Waterford City Councillor Mary Roche has called on Fianna Fail, the party she once represented, to “do the decent thing” and call an election.

She said a fresh mandate was required to introduce the necessary policies for the “new era” in which the country now finds itself.

“People have the right to have these policies debated wholly and in the open and they have the right to make their choices based on all the information available”, she said.

She suggested that neither Fianna Fáil nor the Green Party have a mandate from the electorate for the current trying times and argued that now, post-budget, is the right time to “come clean” and invite the people to endorse them and their current policies.

While she believes that this is the correct course of action she does not believe that either Fianna Fáil or the Greens will do the honourable thing “as they know well that such a course of action would leave them wiped-out”.

“I certainly know that they would have many questions to answer on their performance nationally and in Waterford”, she continued. “I would like to ask them a few questions myself on crucial local issues such as the disgraceful demise of our flagship industry Waterford Crystal, the continuing farce of the closure of St Brigid’s Ward in St Patrick’s Hospital, the lack of investment in public radiotherapy at WRH, the absence of Breastcheck, the robbing of teachers and investment from disadvantaged schools, the ignoring of our university application for 3 years and 2 months (so far), the pulling of the Gateway Innovation Fund and the abandonment of decentralisation after riding that wave for years”.

Cllr Roche, who ditched FF over the radiotherapy issue, accused the current coalition Government of playing fast and loose with peoples lives and livelihoods.

“The list goes on and on,” she said. “It’s so bad now that you have Fianna Fáil candidates in the forthcoming local elections publicly trying to dissociate themselves from the party’s policies and responsibilities.

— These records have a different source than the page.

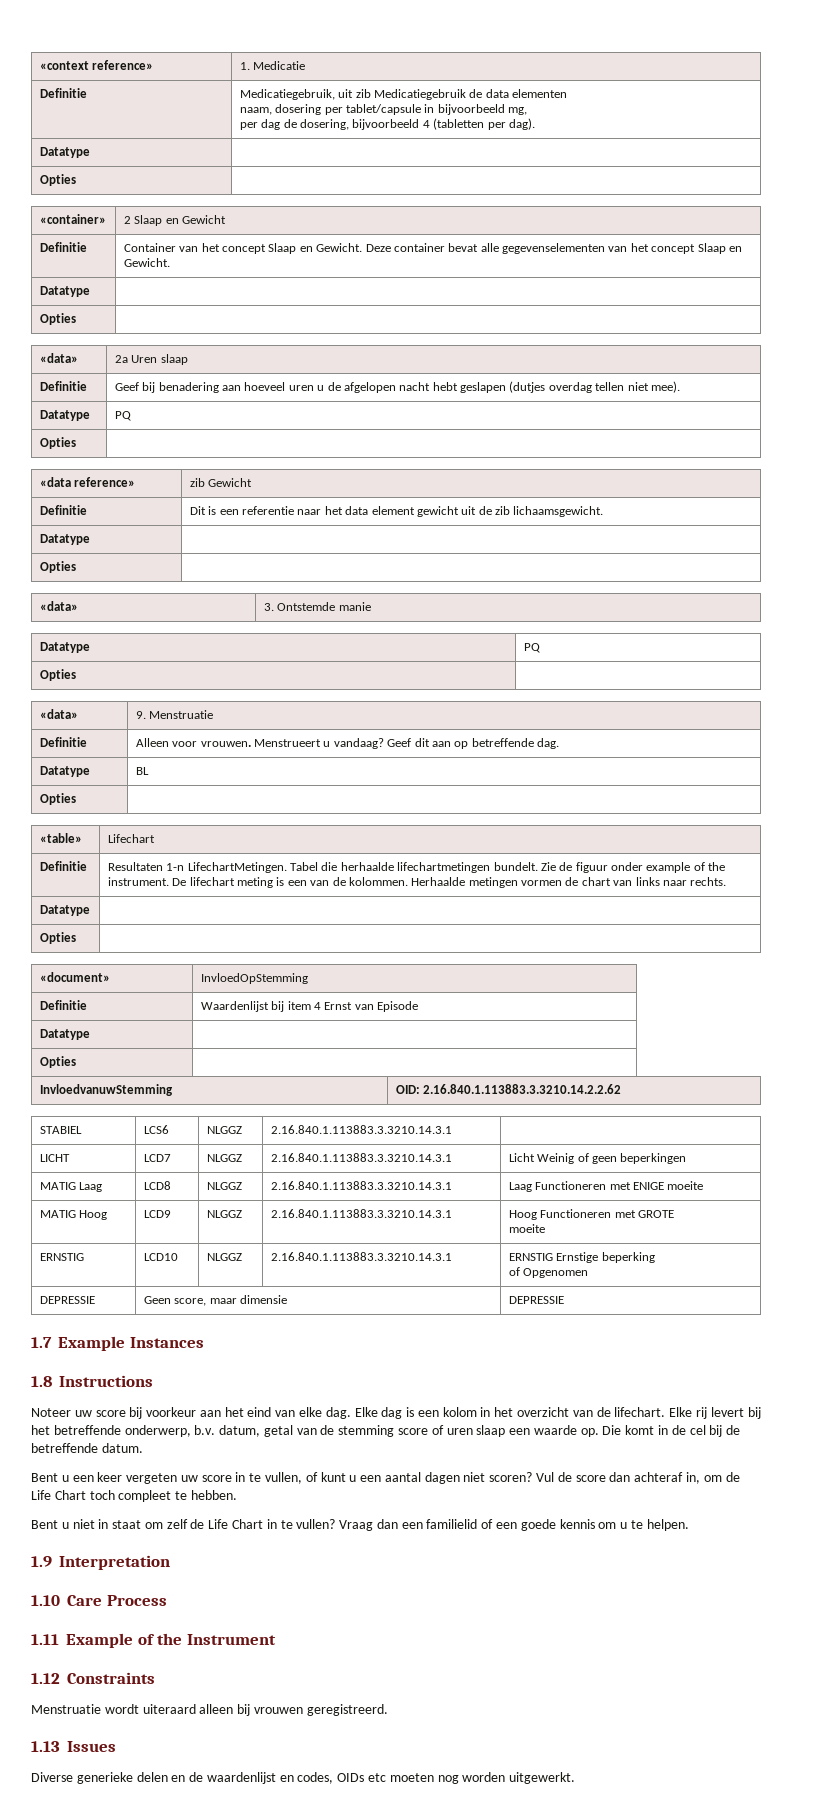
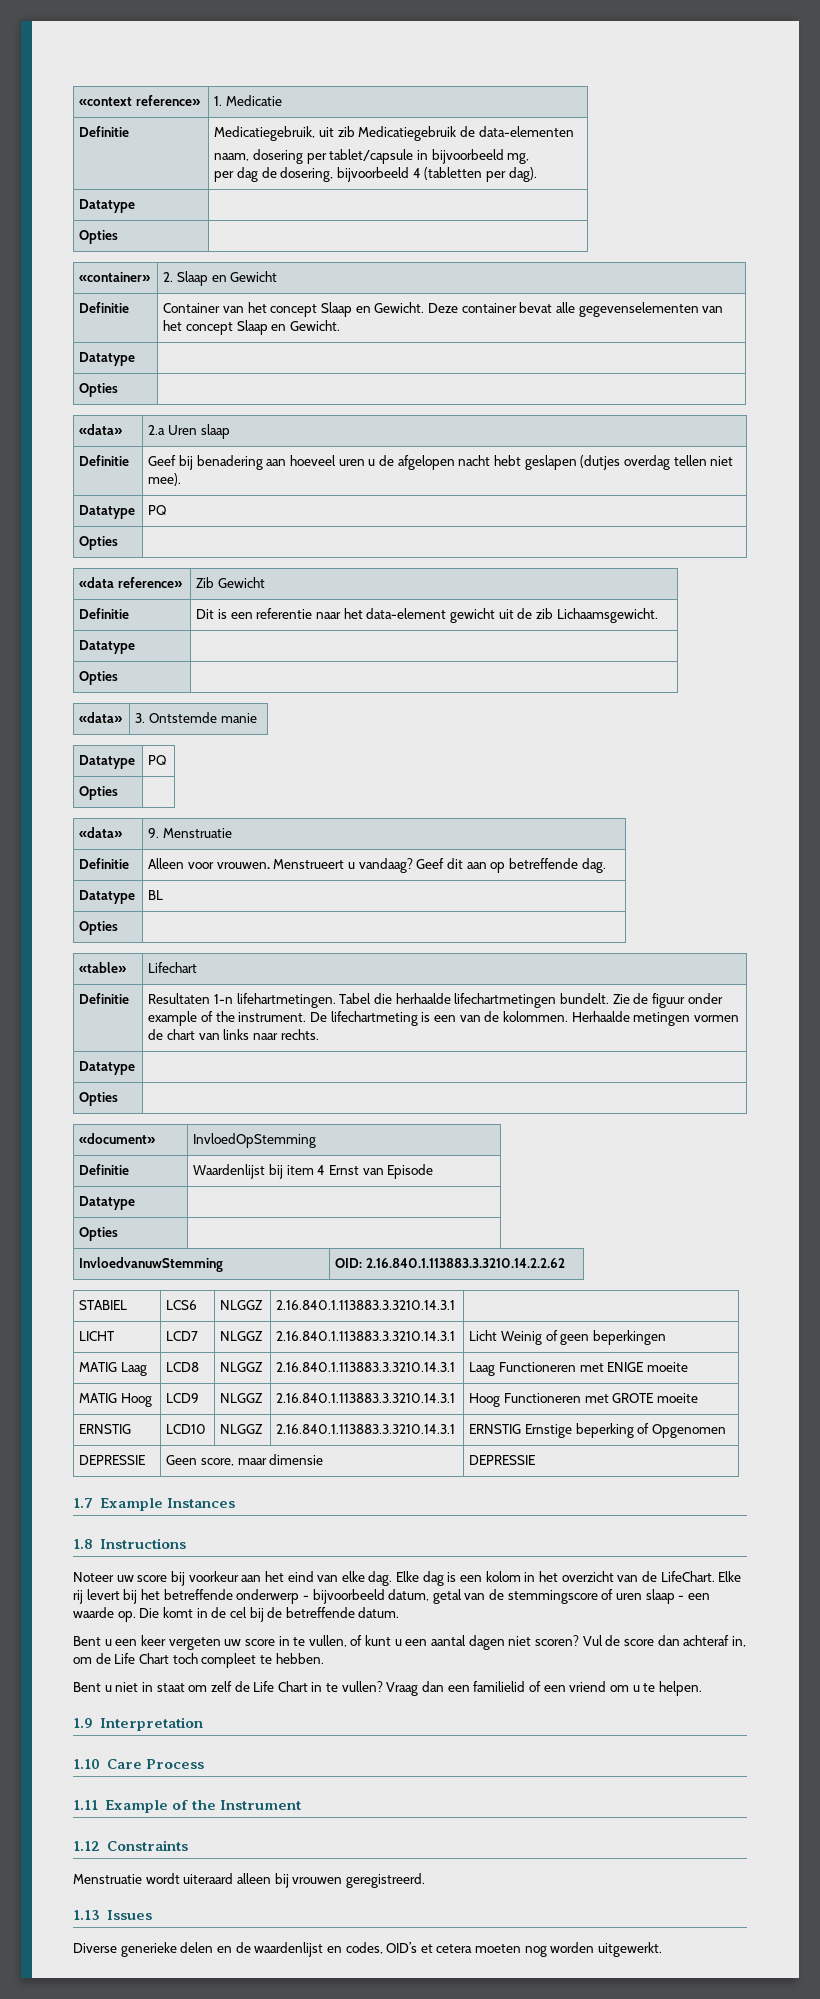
- Definitie | Medicatiegebruik, uit zib Medicatiegebruik de data elementen
+ Definitie | Medicatiegebruik, uit zib Medicatiegebruik de data-elementen
- «container» | 2 Slaap en Gewicht
+ «container» | 2. Slaap en Gewicht
- «data» | 2a Uren slaap
+ «data» | 2.a Uren slaap
- «data reference» | zib Gewicht
+ «data reference» | Zib Gewicht
- Definitie | Dit is een referentie naar het data element gewicht uit de zib lichaamsgewicht.
+ Definitie | Dit is een referentie naar het data-element gewicht uit de zib Lichaamsgewicht.
- Definitie | Resultaten 1-n LifechartMetingen. Tabel die herhaalde lifechartmetingen bundelt. Zie de figuur onder example of the instrument. De lifechart meting is een van de kolommen. Herhaalde metingen vormen de chart van links naar rechts.
+ Definitie | Resultaten 1-n lifehartmetingen. Tabel die herhaalde lifechartmetingen bundelt. Zie de figuur onder example of the instrument. De lifechartmeting is een van de kolommen. Herhaalde metingen vormen de chart van links naar rechts.
- MATIG Hoog | LCD9 | NLGGZ | 2.16.840.1.113883.3.3210.14.3.1 | Hoog Functioneren met GROTE
- moeite
+ MATIG Hoog | LCD9 | NLGGZ | 2.16.840.1.113883.3.3210.14.3.1 | Hoog Functioneren met GROTE moeite
- ERNSTIG | LCD10 | NLGGZ | 2.16.840.1.113883.3.3210.14.3.1 | ERNSTIG Ernstige beperking
- of Opgenomen
+ ERNSTIG | LCD10 | NLGGZ | 2.16.840.1.113883.3.3210.14.3.1 | ERNSTIG Ernstige beperking of Opgenomen
- Elke dag is een kolom in het overzicht van de lifechart.
+ Elke dag is een kolom in het overzicht van de LifeChart.
- Elke rij levert bij het betreffende onderwerp, b.v. datum, getal van de stemming score of uren slaap een waarde op. Die komt in de cel bij de betreffende datum.
+ Elke rij levert bij het betreffende onderwerp - bijvoorbeeld datum, getal van de stemmingscore of uren slaap - een waarde op. Die komt in de cel bij de betreffende datum.
- Vraag dan een familielid of een goede kennis om u te helpen.
+ Vraag dan een familielid of een vriend om u te helpen.
- Diverse generieke delen en de waardenlijst en codes, OIDs etc moeten nog worden uitgewerkt.
+ Diverse generieke delen en de waardenlijst en codes, OID’s et cetera moeten nog worden uitgewerkt.

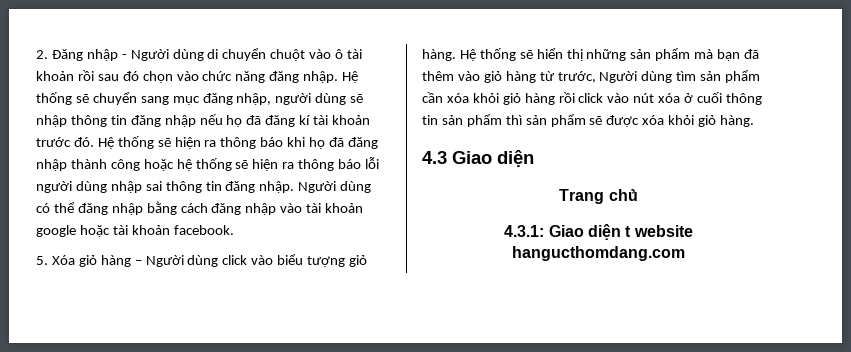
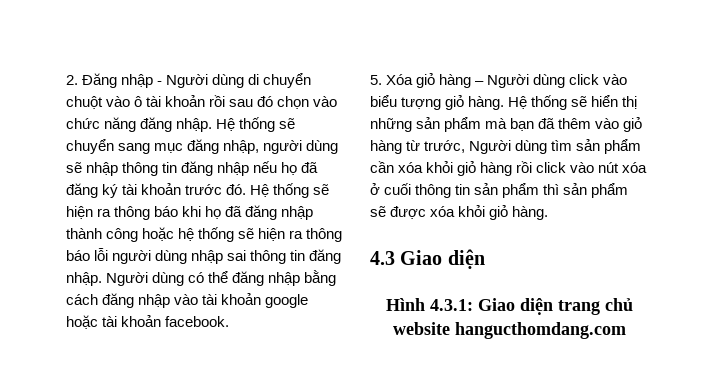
- Hệ thống sẽ chuyển sang mục đăng nhập, người dùng sẽ nhập thông tin đăng nhập nếu họ đã đăng kí tài khoản trước đó.
+ Hệ thống sẽ chuyển sang mục đăng nhập, người dùng sẽ nhập thông tin đăng nhập nếu họ đã đăng ký tài khoản trước đó.
- Trang chủ
- 4.3.1: Giao diện t website hangucthomdang.com
+ Hình 4.3.1: Giao diện trang chủ website hangucthomdang.com

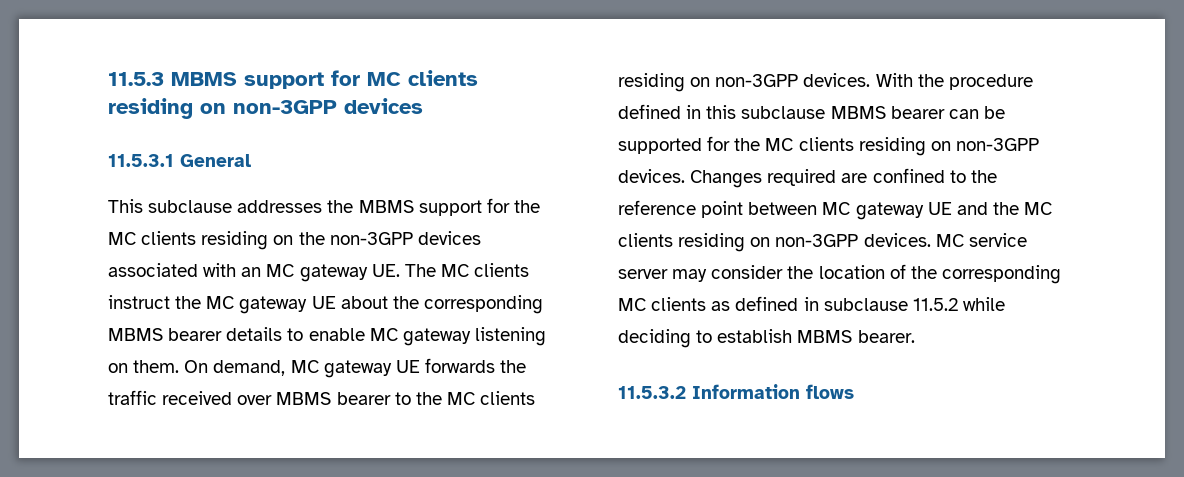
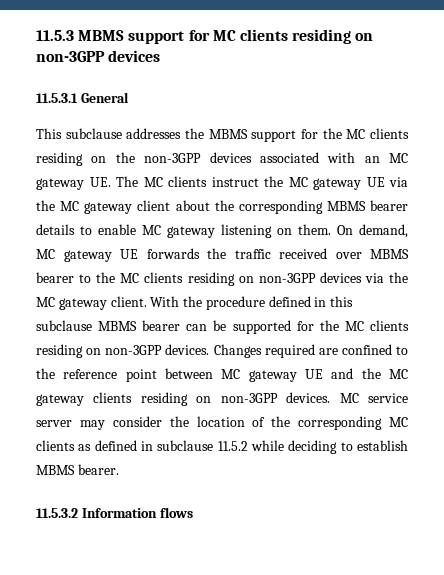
- This subclause addresses the MBMS support for the MC clients residing on the non-3GPP devices associated with an MC gateway UE. The MC clients instruct the MC gateway UE about the corresponding MBMS bearer details to enable MC gateway listening on them.
+ This subclause addresses the MBMS support for the MC clients residing on the non-3GPP devices associated with an MC gateway UE. The MC clients instruct the MC gateway UE via the MC gateway client about the corresponding MBMS bearer details to enable MC gateway listening on them.
- On demand, MC gateway UE forwards the traffic received over MBMS bearer to the MC clients residing on non-3GPP devices.
+ On demand, MC gateway UE forwards the traffic received over MBMS bearer to the MC clients residing on non-3GPP devices via the MC gateway client.
- Changes required are confined to the reference point between MC gateway UE and the MC clients residing on non-3GPP devices.
+ Changes required are confined to the reference point between MC gateway UE and the MC gateway clients residing on non-3GPP devices.

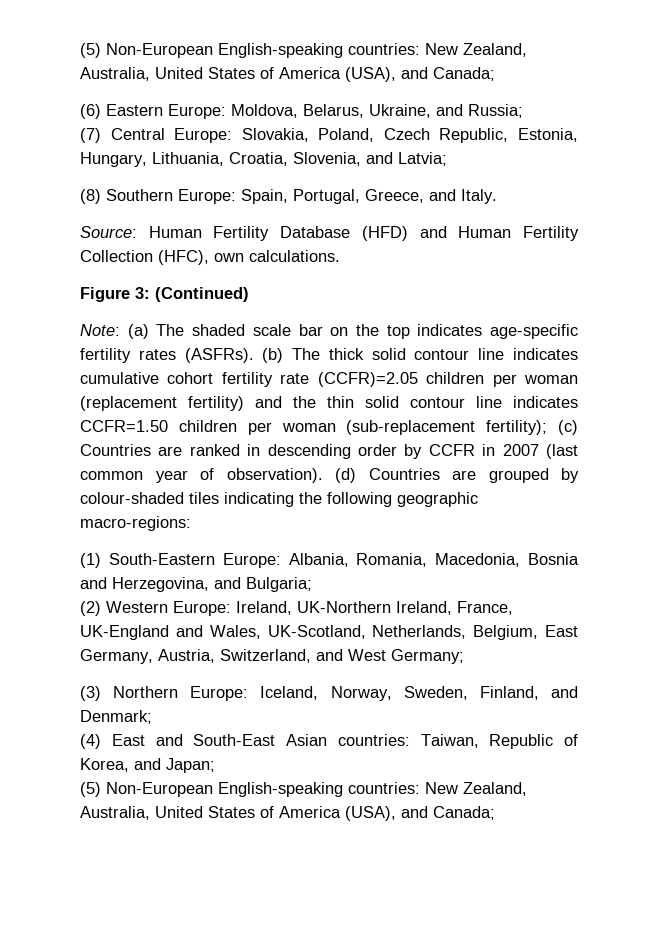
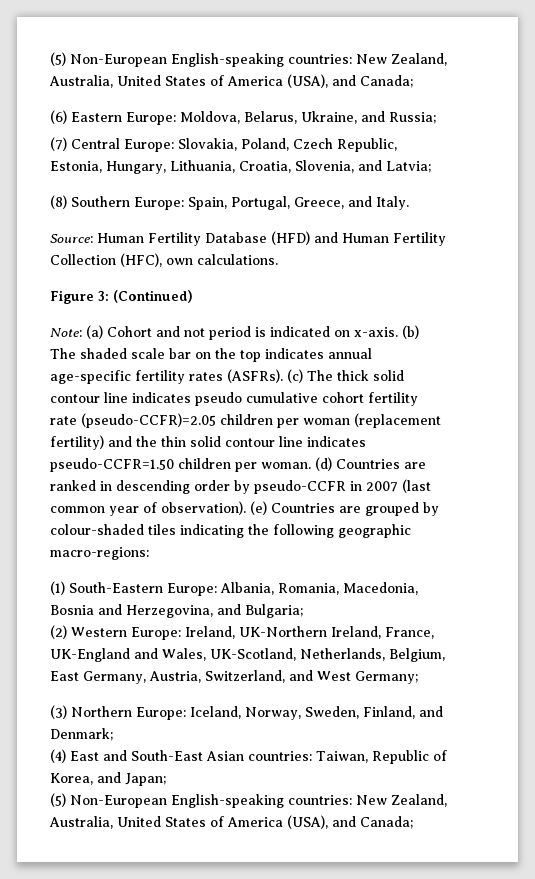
- Note: (a) The shaded scale bar on the top indicates age-specific fertility rates (ASFRs).
+ Note: (a) Cohort and not period is indicated on x-axis. (b) The shaded scale bar on the top indicates annual age-specific fertility rates (ASFRs).
- (b) The thick solid contour line indicates cumulative cohort fertility rate (CCFR)=2.05 children per woman (replacement fertility) and the thin solid contour line indicates CCFR=1.50 children per woman (sub-replacement fertility); (c) Countries are ranked in descending order by CCFR in 2007 (last common year of observation).
+ (c) The thick solid contour line indicates pseudo cumulative cohort fertility rate (pseudo-CCFR)=2.05 children per woman (replacement fertility) and the thin solid contour line indicates pseudo-CCFR=1.50 children per woman. (d) Countries are ranked in descending order by pseudo-CCFR in 2007 (last common year of observation).
- (d) Countries are grouped by colour-shaded tiles indicating the following geographic macro-regions:
+ (e) Countries are grouped by colour-shaded tiles indicating the following geographic macro-regions:

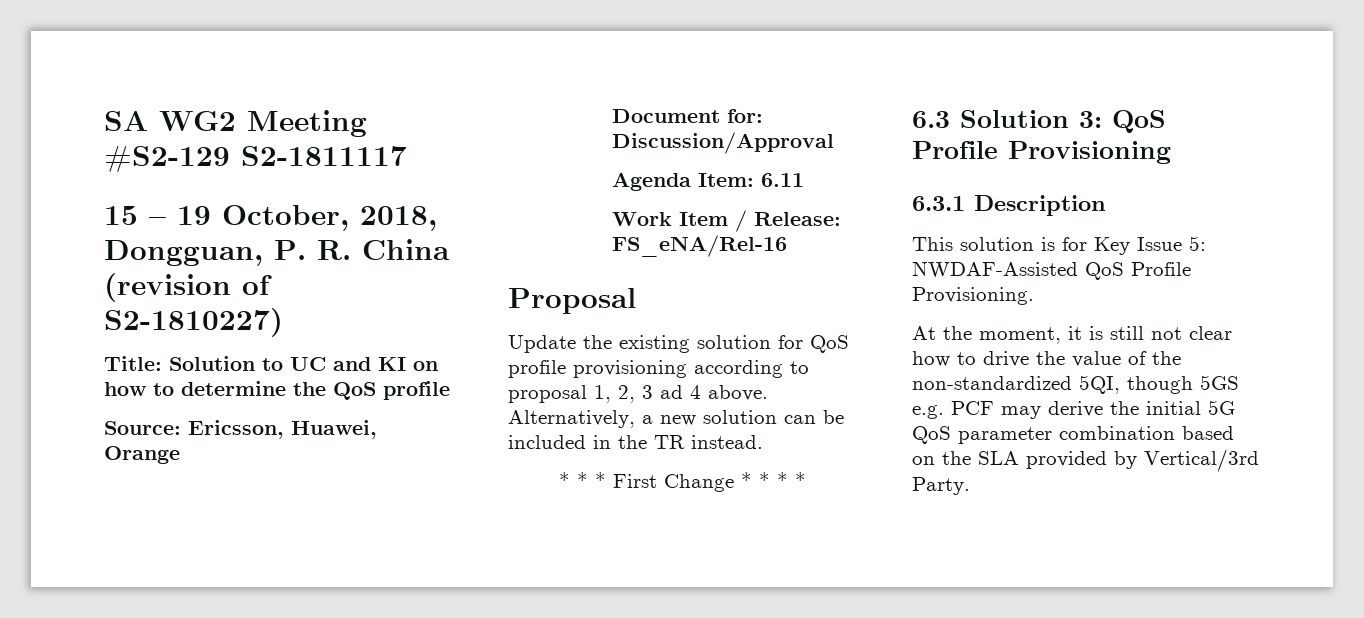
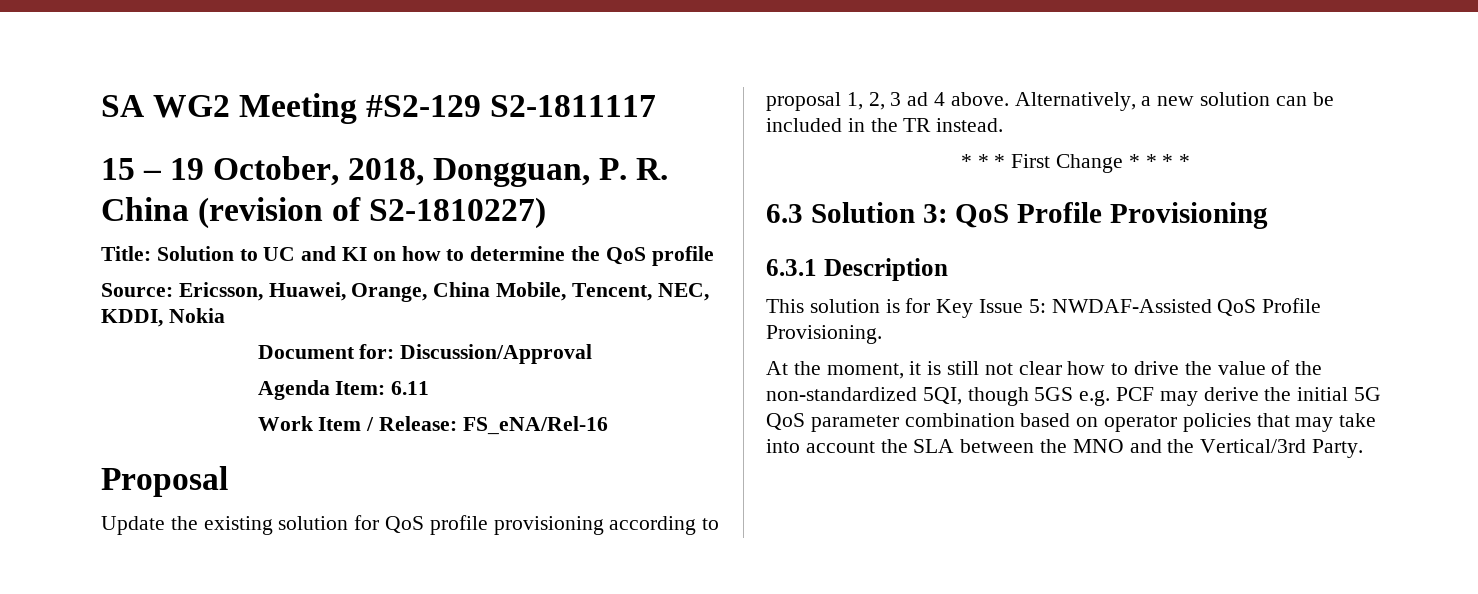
- Source: Ericsson, Huawei, Orange
+ Source: Ericsson, Huawei, Orange, China Mobile, Tencent, NEC, KDDI, Nokia
- At the moment, it is still not clear how to drive the value of the non-standardized 5QI, though 5GS e.g. PCF may derive the initial 5G QoS parameter combination based on the SLA provided by Vertical/3rd Party.
+ At the moment, it is still not clear how to drive the value of the non-standardized 5QI, though 5GS e.g. PCF may derive the initial 5G QoS parameter combination based on operator policies that may take into account the SLA between the MNO and the Vertical/3rd Party.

“However, as I learned in my 10 year political sojourn to date, if you stand for a party you are, by extension, standing for their policies. I was elected for Fianna Fáil 10 years ago and served four years in that party before I resigned in disappointment and disgust at its failure to deliver on its 2002 (9 years ago!!) election promise of public radiotherapy for our cancer patients. I understood that by being a Fianna Fáil Councillor I would be giving my implicit support and acceptance to that stand. I refused. If my party had the kind of policies that I could not stand over, then I could not represent it and so I resigned.

“A general election would give Fianna Fáil the chance to tell us all why we should ‘take the pain’ for the misery inflicted by the party. Tell us why we should be happy that our mortgage payments are reducing – when our incomes are reducing by much more. They could tell us why we get sicker in our hospitals. Tell us why a new geriatric hospital is not built in St Patrick’s before the patient numbers are reduced.

“In the face of monumental mismanagement of Ireland plc, serious lack of investment in Waterford and in all of our services, I know that the Fianna Fáil party has no intention of going to the country at this time. It doesn’t have that kind of courage”, she maintained.